[Image comparison data]
========================================

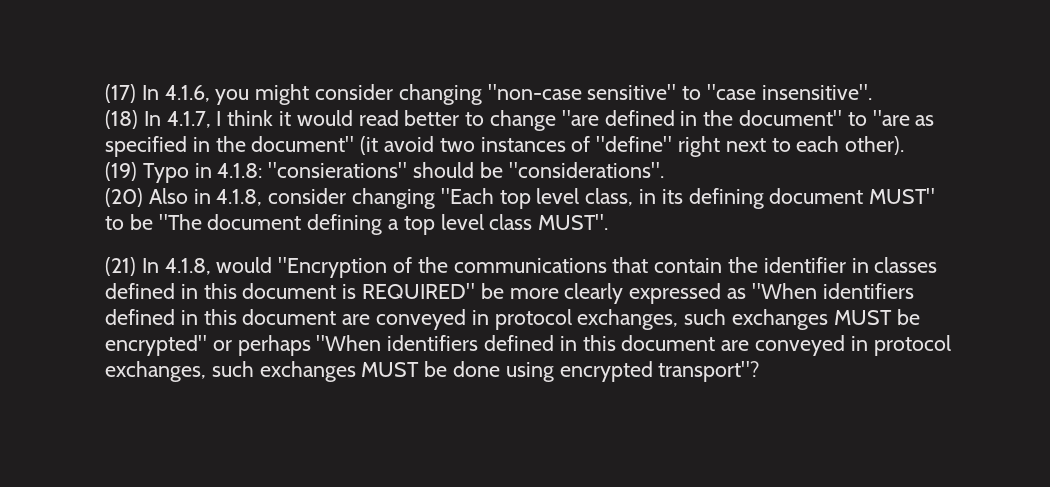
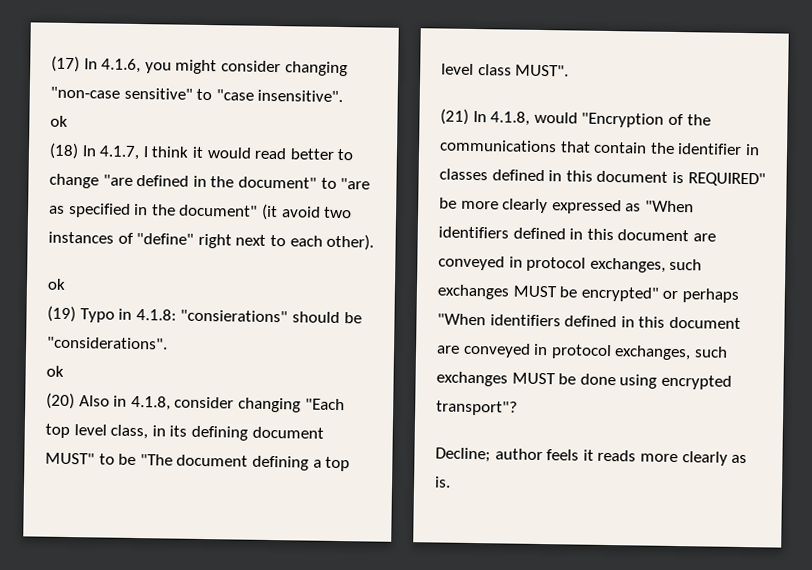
  (17) In 4.1.6, you might consider changing "non-case sensitive" to "case insensitive".
+ ok
  (18) In 4.1.7, I think it would read better to change "are defined in the document" to "are as specified in the document" (it avoid two instances of "define" right next to each other).
+ ok
  (19) Typo in 4.1.8: "consierations" should be "considerations".
+ ok
+ Decline; author feels it reads more clearly as is.

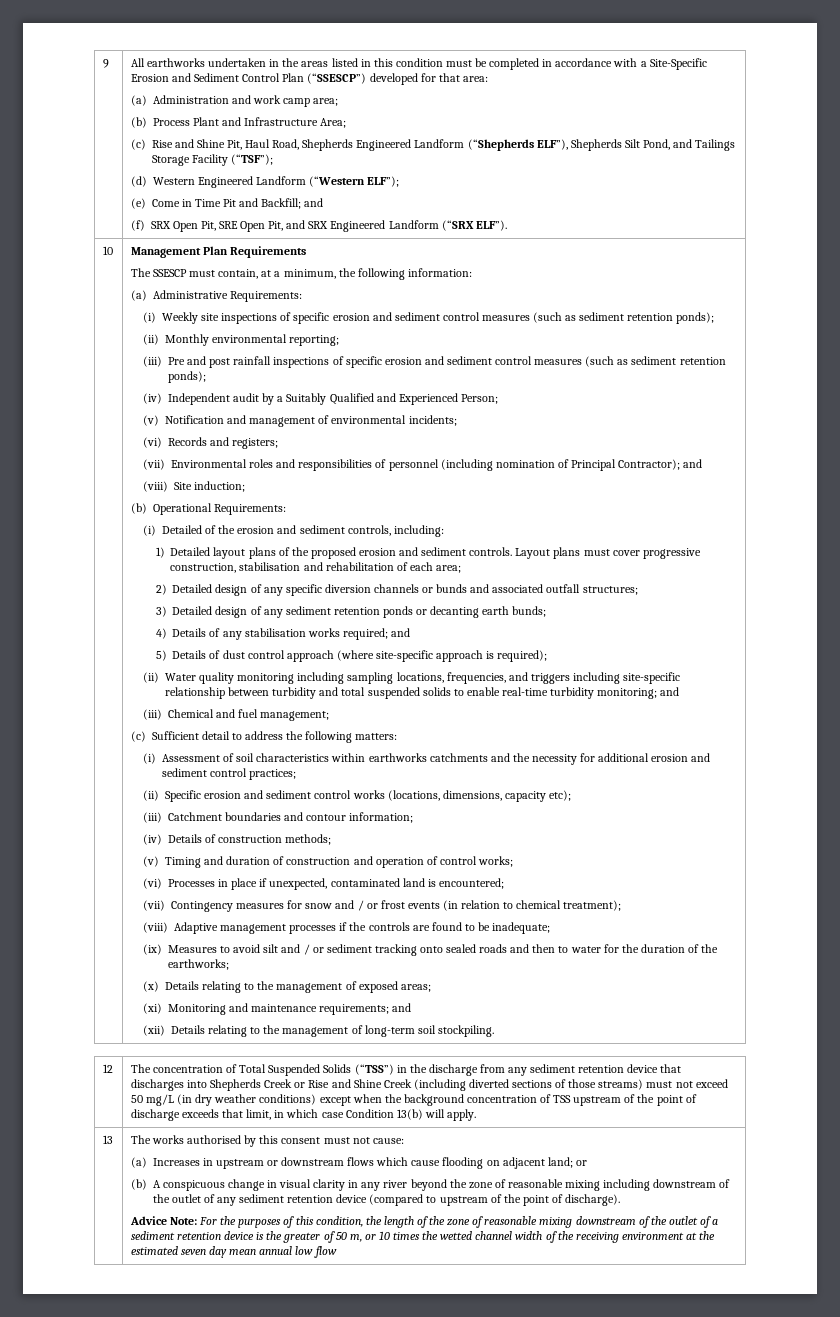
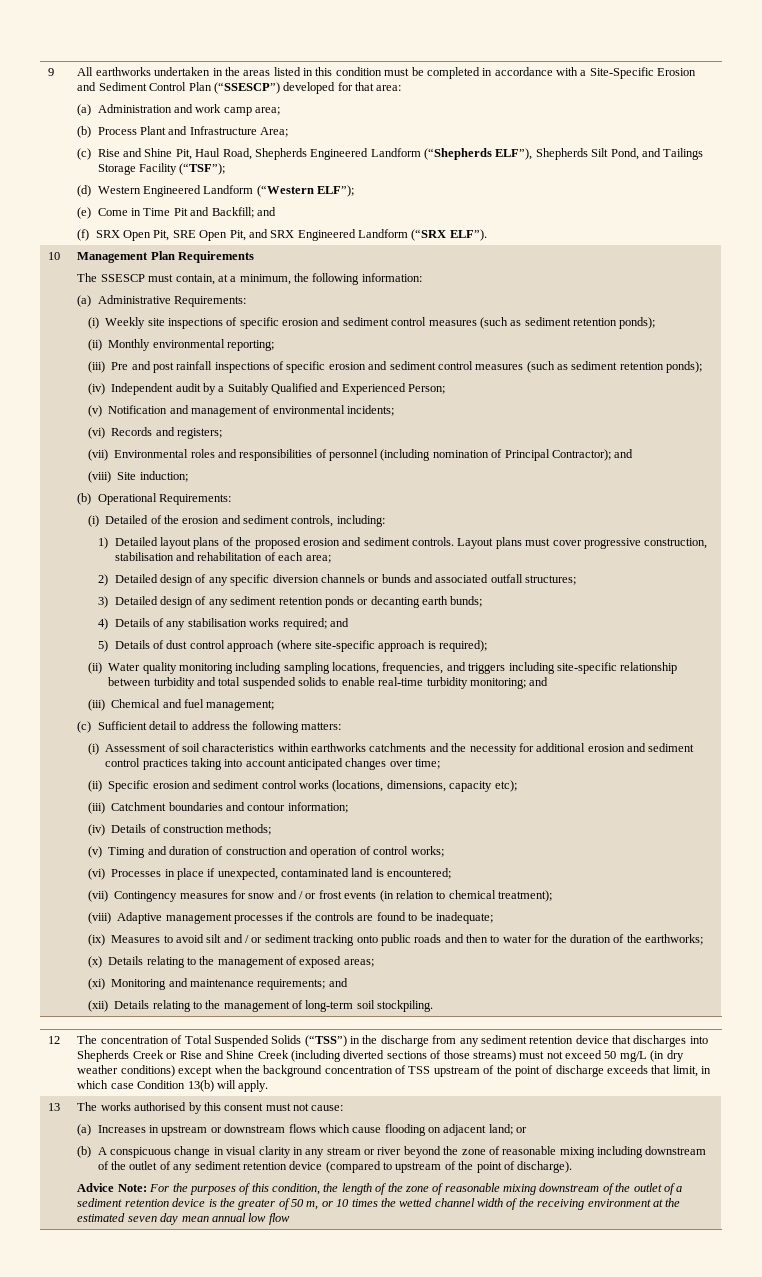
- (i) Assessment of soil characteristics within earthworks catchments and the necessity for additional erosion and sediment control practices;
+ (i) Assessment of soil characteristics within earthworks catchments and the necessity for additional erosion and sediment control practices taking into account anticipated changes over time;
- (ix) Measures to avoid silt and / or sediment tracking onto sealed roads and then to water for the duration of the earthworks;
+ (ix) Measures to avoid silt and / or sediment tracking onto public roads and then to water for the duration of the earthworks;
- (b) A conspicuous change in visual clarity in any river beyond the zone of reasonable mixing including downstream of the outlet of any sediment retention device (compared to upstream of the point of discharge).
+ (b) A conspicuous change in visual clarity in any stream or river beyond the zone of reasonable mixing including downstream of the outlet of any sediment retention device (compared to upstream of the point of discharge).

========================================

* [YOUR GOAL]
Nothing but the lines from the start of the records above through the line with "clearly as is." should be retyped, each exactly as written; leave out all pictures.

* [TASK ANSWER]
  (17) In 4.1.6, you might consider changing "non-case sensitive" to "case insensitive".
+ ok
  (18) In 4.1.7, I think it would read better to change "are defined in the document" to "are as specified in the document" (it avoid two instances of "define" right next to each other).
+ ok
  (19) Typo in 4.1.8: "consierations" should be "considerations".
+ ok
+ Decline; author feels it reads more clearly as is.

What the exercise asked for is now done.